> _Data excerpts_
━━━━

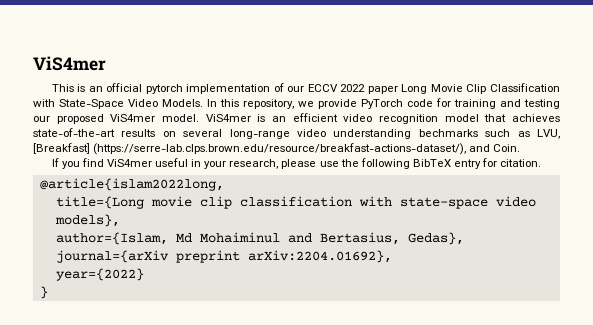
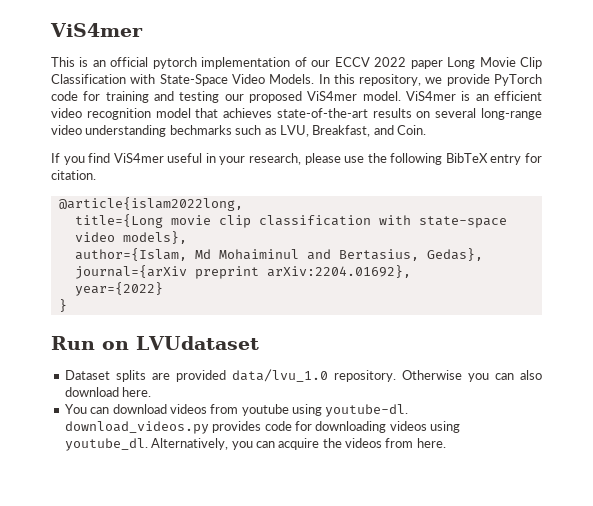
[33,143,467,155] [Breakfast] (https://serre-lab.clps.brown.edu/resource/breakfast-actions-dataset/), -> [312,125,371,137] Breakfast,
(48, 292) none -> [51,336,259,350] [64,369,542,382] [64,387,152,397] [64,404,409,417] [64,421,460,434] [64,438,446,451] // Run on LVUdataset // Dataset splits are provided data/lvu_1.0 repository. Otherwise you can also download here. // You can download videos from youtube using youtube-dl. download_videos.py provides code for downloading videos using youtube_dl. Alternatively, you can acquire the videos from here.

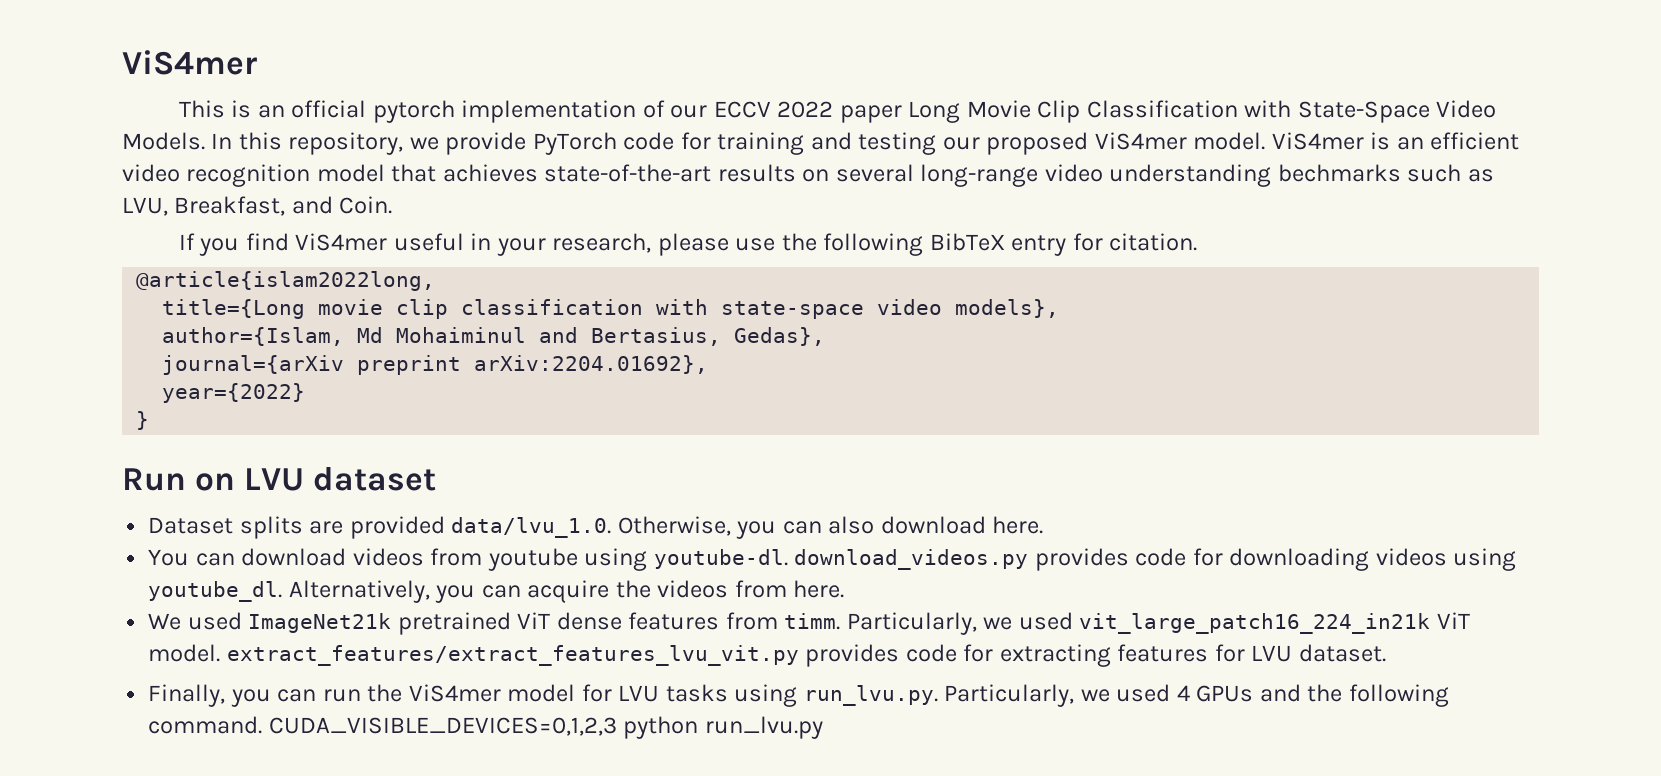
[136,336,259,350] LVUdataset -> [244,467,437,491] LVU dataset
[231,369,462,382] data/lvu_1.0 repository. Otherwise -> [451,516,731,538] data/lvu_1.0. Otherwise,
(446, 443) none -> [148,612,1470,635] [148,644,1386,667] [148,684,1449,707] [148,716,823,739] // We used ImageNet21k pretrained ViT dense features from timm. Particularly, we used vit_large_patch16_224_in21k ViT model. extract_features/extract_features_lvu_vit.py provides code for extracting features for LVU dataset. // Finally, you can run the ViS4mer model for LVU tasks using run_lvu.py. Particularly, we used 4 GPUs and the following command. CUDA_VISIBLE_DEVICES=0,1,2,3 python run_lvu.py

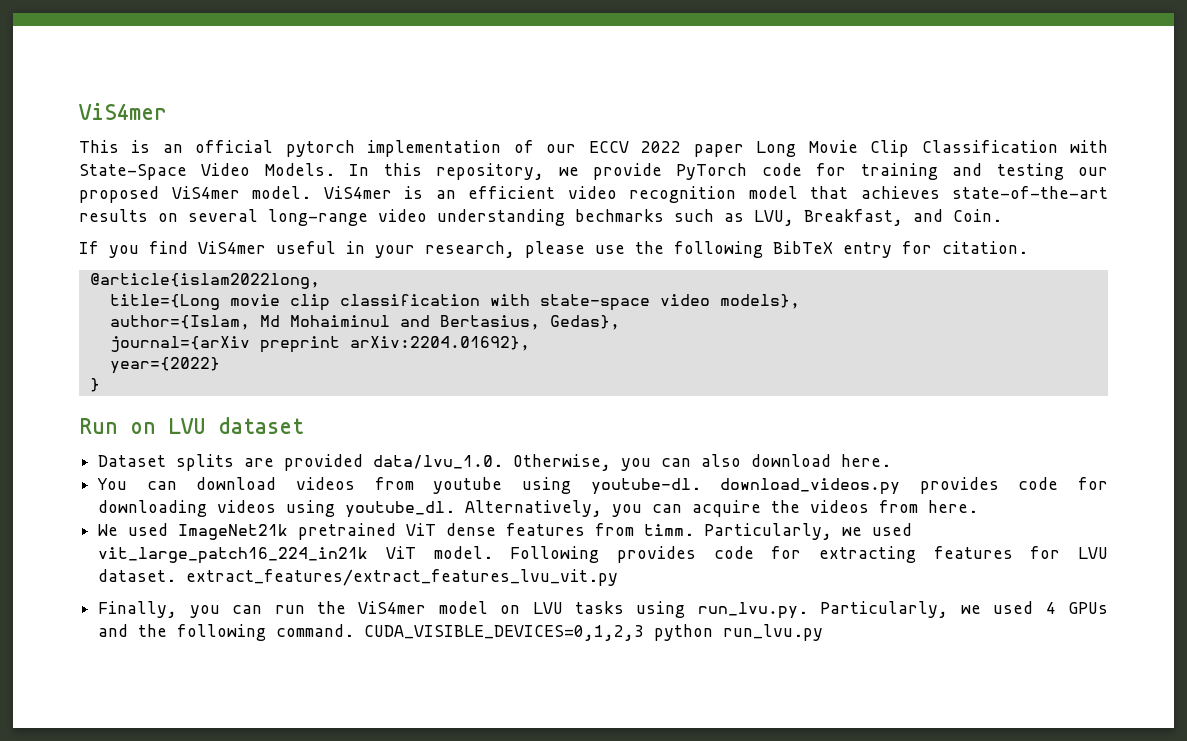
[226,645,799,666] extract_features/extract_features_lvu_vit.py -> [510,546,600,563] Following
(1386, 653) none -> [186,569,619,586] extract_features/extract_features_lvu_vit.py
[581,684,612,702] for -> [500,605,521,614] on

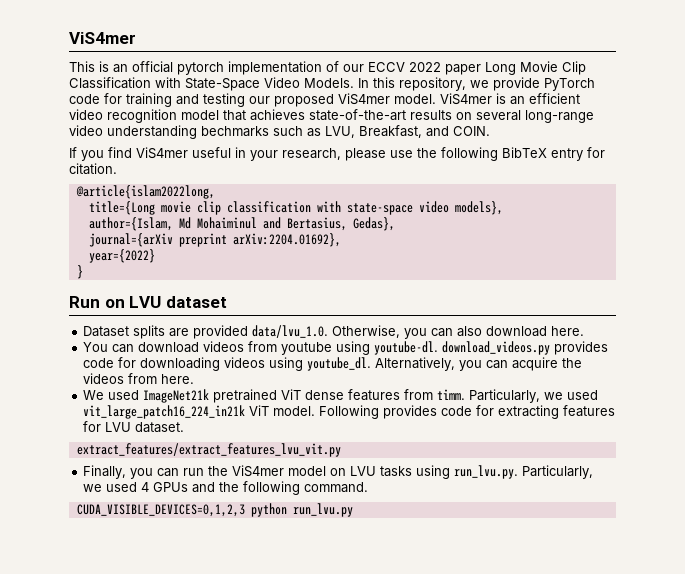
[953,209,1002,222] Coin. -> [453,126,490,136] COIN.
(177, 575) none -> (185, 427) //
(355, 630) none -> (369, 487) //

━━━━

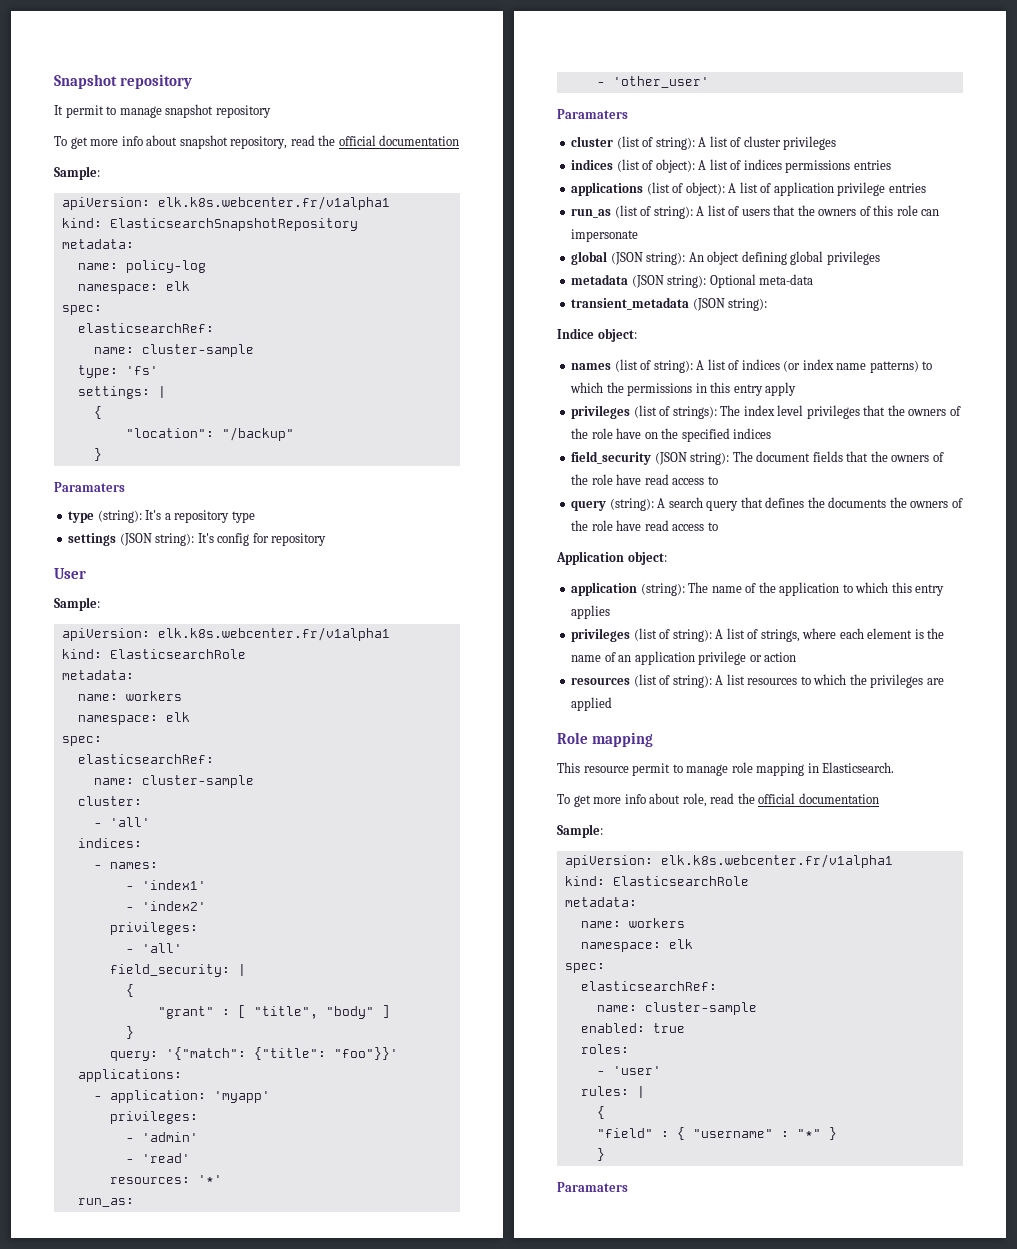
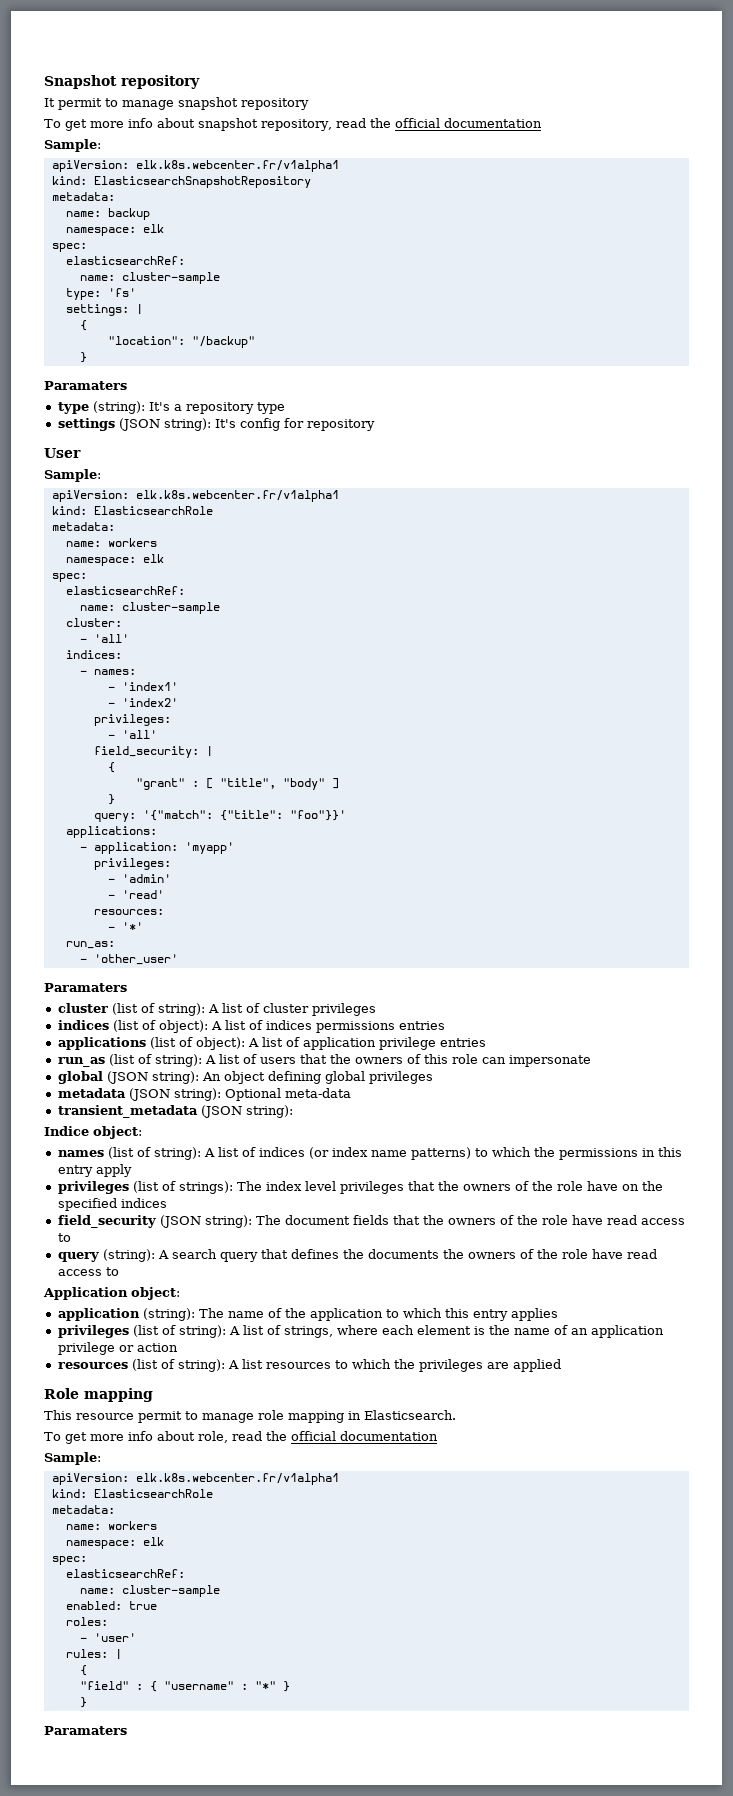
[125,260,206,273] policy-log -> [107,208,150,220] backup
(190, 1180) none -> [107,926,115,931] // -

━━━━

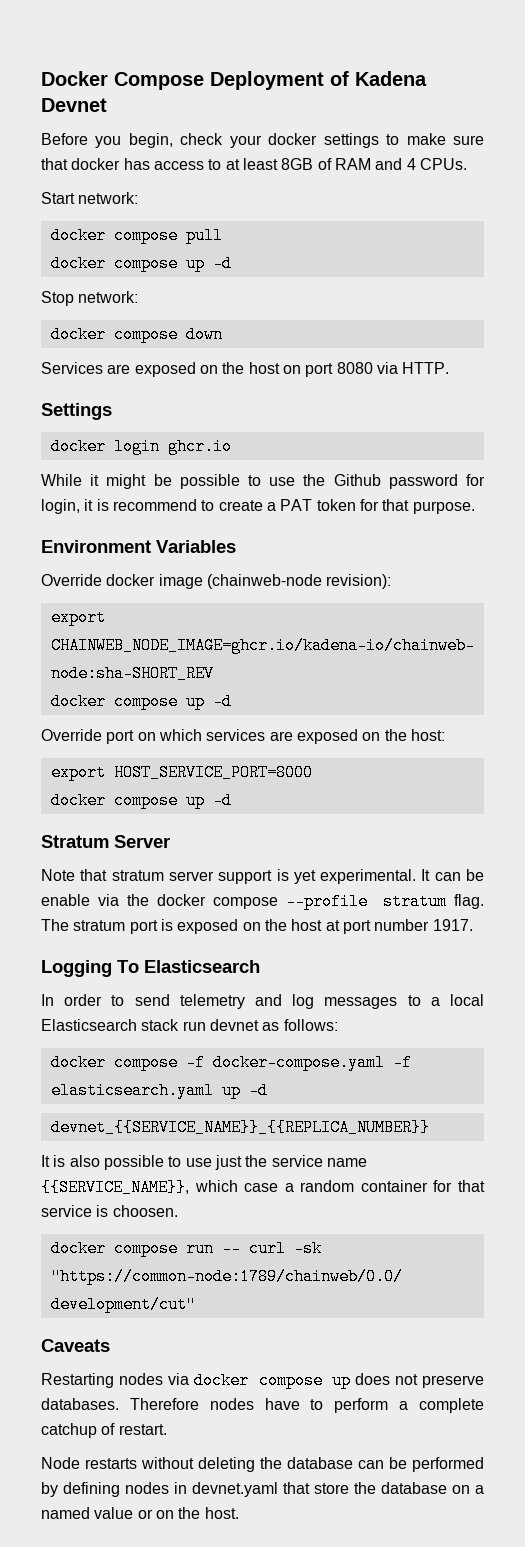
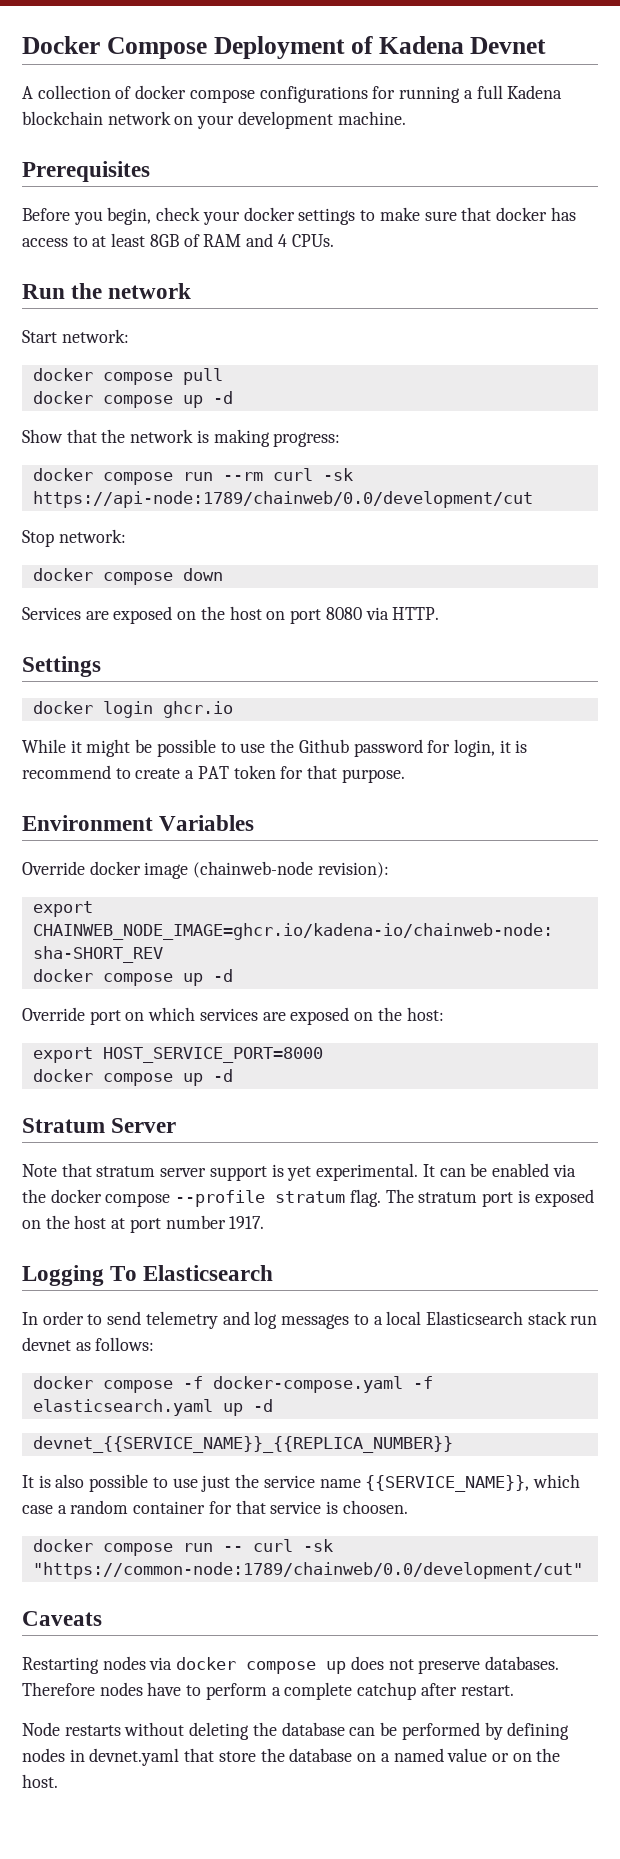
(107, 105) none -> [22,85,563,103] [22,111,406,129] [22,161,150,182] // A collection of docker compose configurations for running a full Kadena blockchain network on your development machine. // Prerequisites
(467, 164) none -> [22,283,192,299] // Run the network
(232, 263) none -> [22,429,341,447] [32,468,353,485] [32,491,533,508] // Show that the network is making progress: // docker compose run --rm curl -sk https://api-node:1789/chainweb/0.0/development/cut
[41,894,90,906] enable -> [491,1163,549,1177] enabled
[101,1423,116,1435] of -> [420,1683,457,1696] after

━━━━

> _The problem_
Word for word, write out the lines above running from the one with "(446, 443) none" up to and including the one with "(355, 630) none -> (369, 487) //". Drop any picture.

> _Expected answer_
(446, 443) none -> [148,612,1470,635] [148,644,1386,667] [148,684,1449,707] [148,716,823,739] // We used ImageNet21k pretrained ViT dense features from timm. Particularly, we used vit_large_patch16_224_in21k ViT model. extract_features/extract_features_lvu_vit.py provides code for extracting features for LVU dataset. // Finally, you can run the ViS4mer model for LVU tasks using run_lvu.py. Particularly, we used 4 GPUs and the following command. CUDA_VISIBLE_DEVICES=0,1,2,3 python run_lvu.py

[226,645,799,666] extract_features/extract_features_lvu_vit.py -> [510,546,600,563] Following
(1386, 653) none -> [186,569,619,586] extract_features/extract_features_lvu_vit.py
[581,684,612,702] for -> [500,605,521,614] on

[953,209,1002,222] Coin. -> [453,126,490,136] COIN.
(177, 575) none -> (185, 427) //
(355, 630) none -> (369, 487) //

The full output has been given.